- WHAT THE TASK ASKS -
Please repeat exactly the lines from the one containing "font-size: 11px ->" to the end of the entries below, both included, and omit all pictures.

- Front-end code change data -
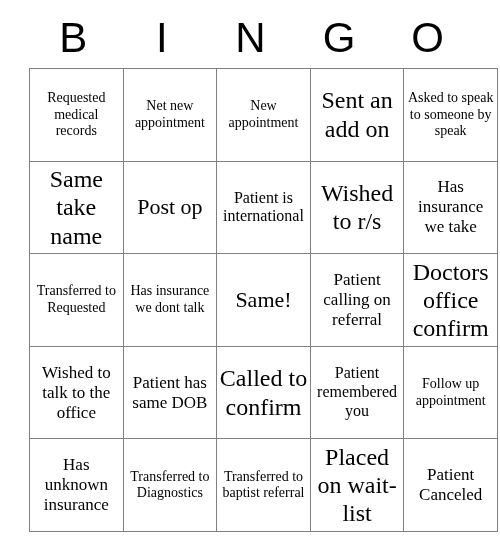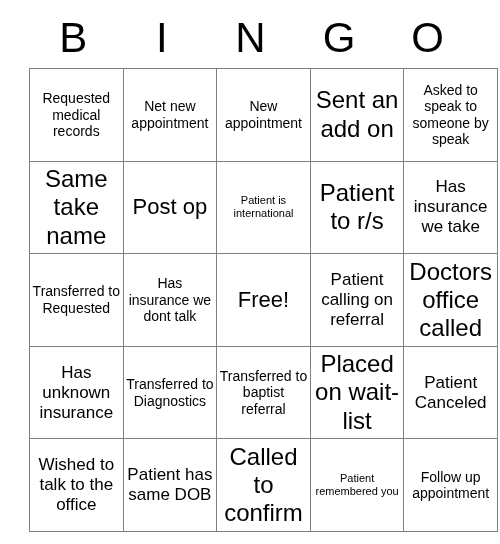"Requested medical records" #bingo-grid { font-family: none -> Liberation Serif, serif }
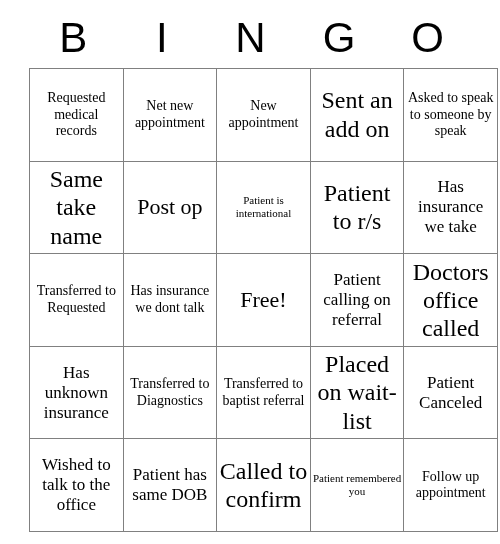"Patient is international" .fs-xs { font-size: 11px -> 16px }
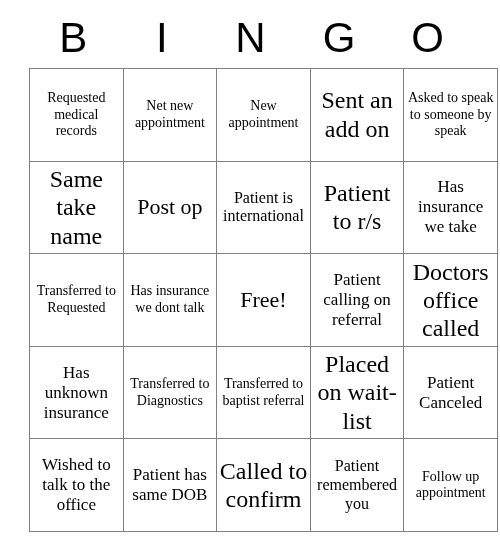"Patient to r/s" td.fs-xl { text: Patient -> Wished }
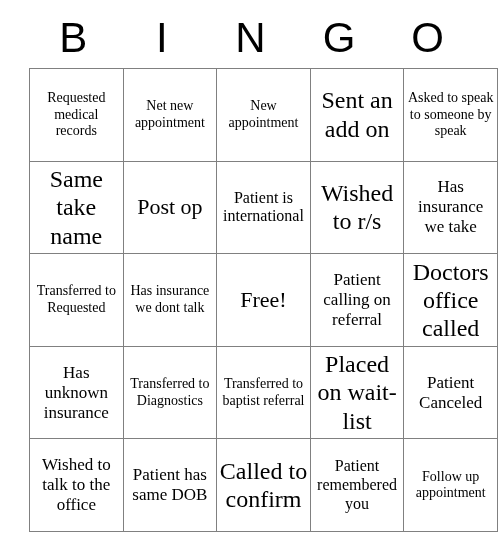"Doctors office called" td.fs-xl { text: called -> confirm }
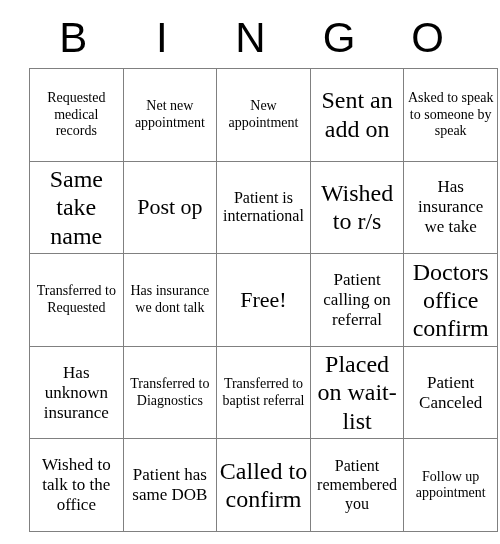"Free!" td.fs-xxl { text: Free -> Same }
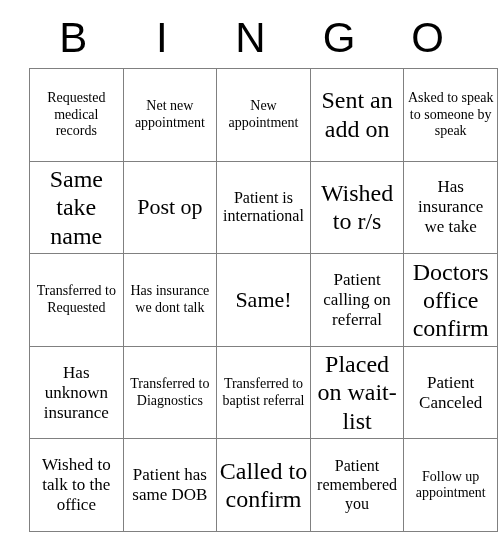"Has unknown insurance" tr { order: before "Wished to talk to the" -> after "Wished to talk to the" }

- REPLY TO THE EXERCISE -
"Patient is international" .fs-xs { font-size: 11px -> 16px }
"Patient to r/s" td.fs-xl { text: Patient -> Wished }
"Doctors office called" td.fs-xl { text: called -> confirm }
"Free!" td.fs-xxl { text: Free -> Same }
"Has unknown insurance" tr { order: before "Wished to talk to the" -> after "Wished to talk to the" }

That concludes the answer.